Nearly all searchers consider themselves successful in their searching. Some 87% of searchers say they have successful search experiences: some 17% of users say they always find the information they’re looking for, and an additional 70% say they find the information they’re looking for most of the time.
A look at those searching for health-related information online demonstrates this expression of success. Some 66% of internet users, over 53 million people, have looked for health information online. In a 2002 Pew Internet Project report, about 80% of health seekers reported that in their most recent search they found what they were looking for. Of the 20% who said they were not successful in their search, some 14% said they ran out of time and 6% gave up their search. Of those who were successful, 61% said the information was very easy to find; 33% somewhat easy to find.
In another study, an independent observer evaluated searchers’ success in finding information online. Fifty-four searchers were tasked with looking for five different types of information, ranging from finding tax forms to finding a site that compares various presidential candidates’ views on abortion. Respondents were observed and graded on the success of their searches. The findings were similarly positive. In 4 of the 5 assigned searches, the success rate ranged from 85% to 94%. In the remaining search, 61% of respondents were successful.
While a sense of success is widespread among all searchers, the 17% of searchers who say they always find their answers are more serious and positive about their searching.
For the most successful searchers, the act of searching online is more ingrained into their everyday lives: 37% search several times a day, compared to 22% of the usually successful and 9% of the least successful searchers. These searchers are more serious about and invested in the searching they do than others. Some 47% say they couldn’t live without search engines, compared to 32% of those who are mostly successful, and 18% of those who are rarely successful.
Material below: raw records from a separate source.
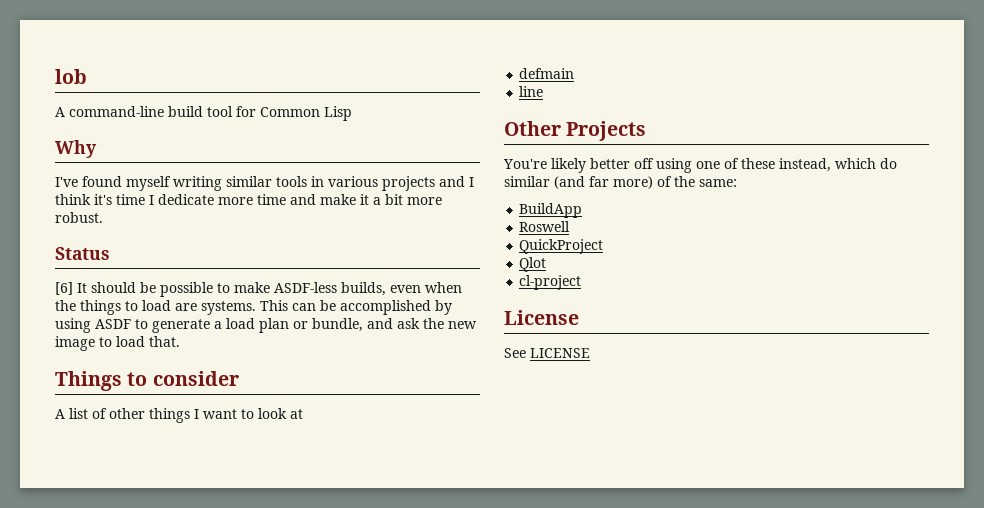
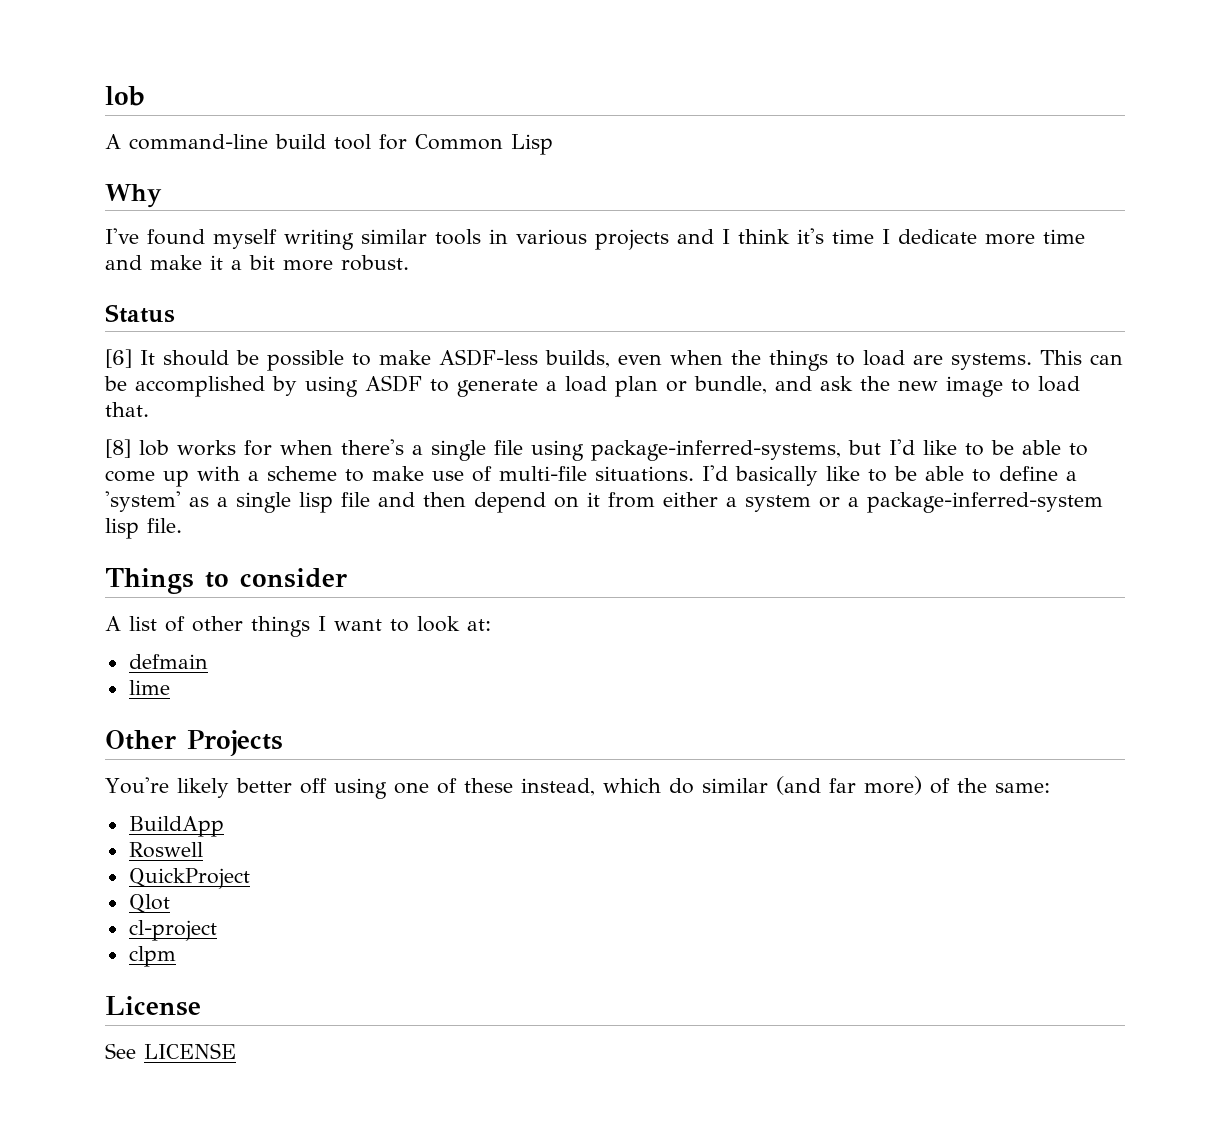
(180, 341) none -> [105,439,1088,461] [105,465,1077,487] [105,491,1103,513] [105,518,182,539] // [8] lob works for when there's a single file using package-inferred-systems, but I'd like to be able to come up with a scheme to make use of multi-file situations. I'd basically like to be able to define a 'system' as a single lisp file and then depend on it from either a system or a package-inferred-system lisp file.
[290,409,303,419] at -> [467,619,491,631] at:
[519,86,544,97] line -> [128,680,170,695] lime
(582, 282) none -> [128,946,176,967] // clpm

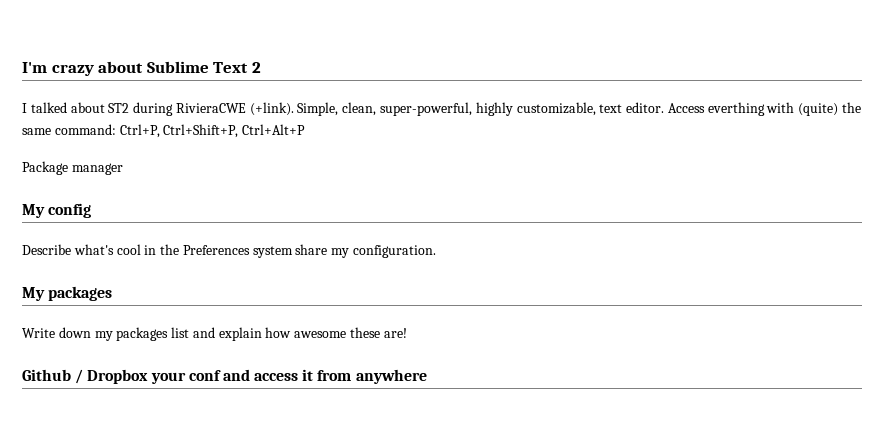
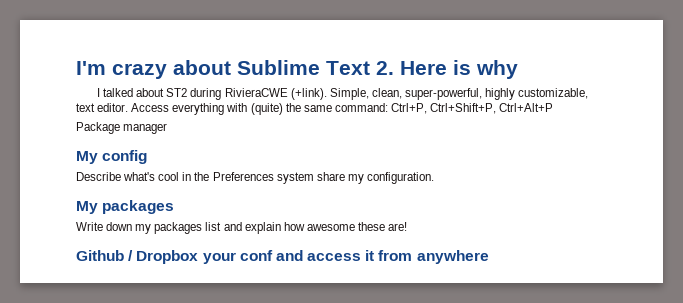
[251,62,261,73] 2 -> [376,60,518,79] 2. Here is why
[707,102,765,116] everthing -> [172,103,225,115] everything

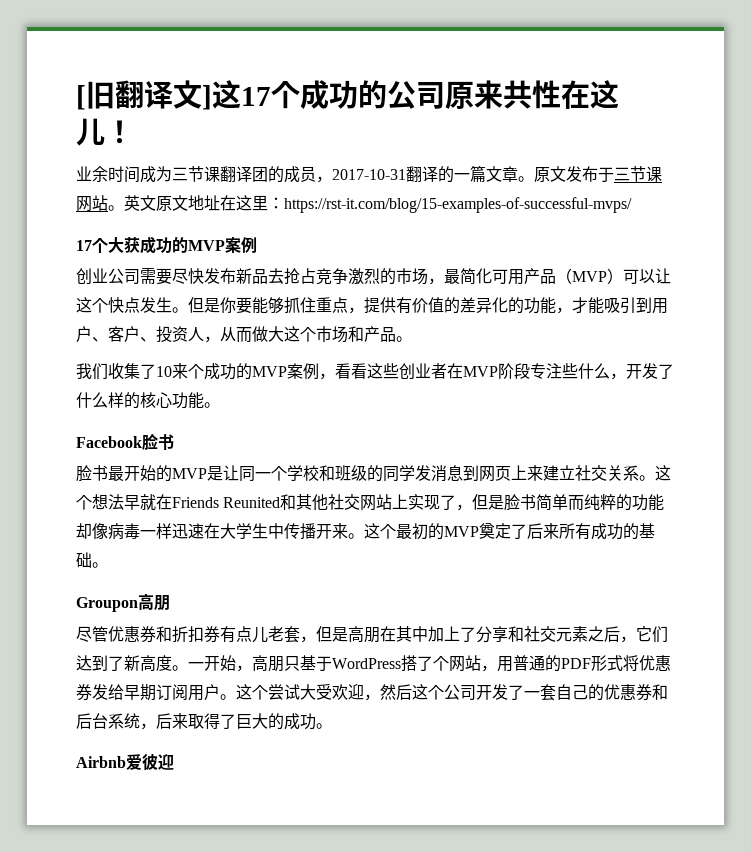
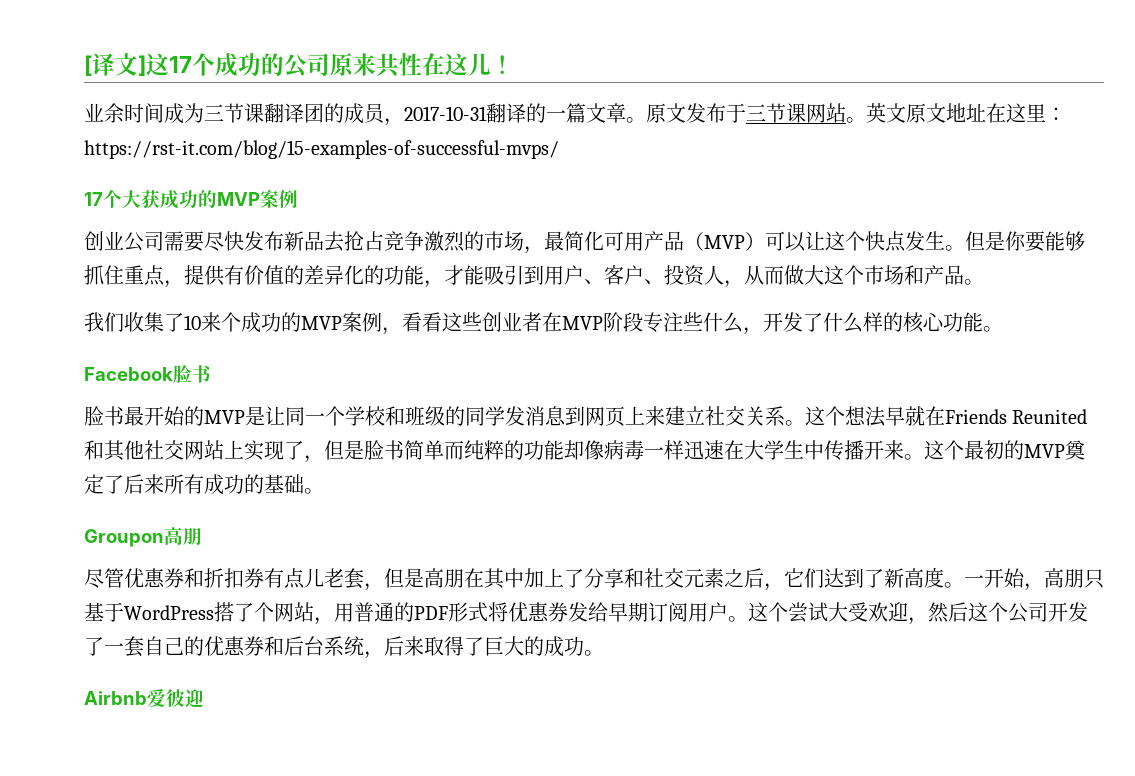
[86,80,144,109] 旧翻 -> (92, 65) none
While over half of all kinds of searchers will strike a balance of searching in earnest and searching for fun, those searchers who say they’re mostly successful are a bit more serious in their searches. About 30% of those who describe themselves as successful searchers look for mostly important information, compared to 14% of the less successful searchers, who tend to look more often for more trivial information.
Successful searchers are confident searchers. Some 78% of those who always get positive search results are very confident searchers, compared to 46% of those who get results most of the time and only 17% of those who are rarely successful in their searches.
Searchers seem to take to searching very quickly, considering themselves successful even if they aren’t as confident as veteran searchers. Searchers who are new to the internet generally consider themselves as successful at their searching as those who have been online for a long time.
There is a notion in some circles that searching on the internet is so easy and the sense of “successful” searching is so attainable that legitimate standards of research have been lost or compromised. The recent Wellesley study looked at how students conducted internet searches, and showed that students would largely stop researching at the first answer they found, than persist by looking at multiple sources.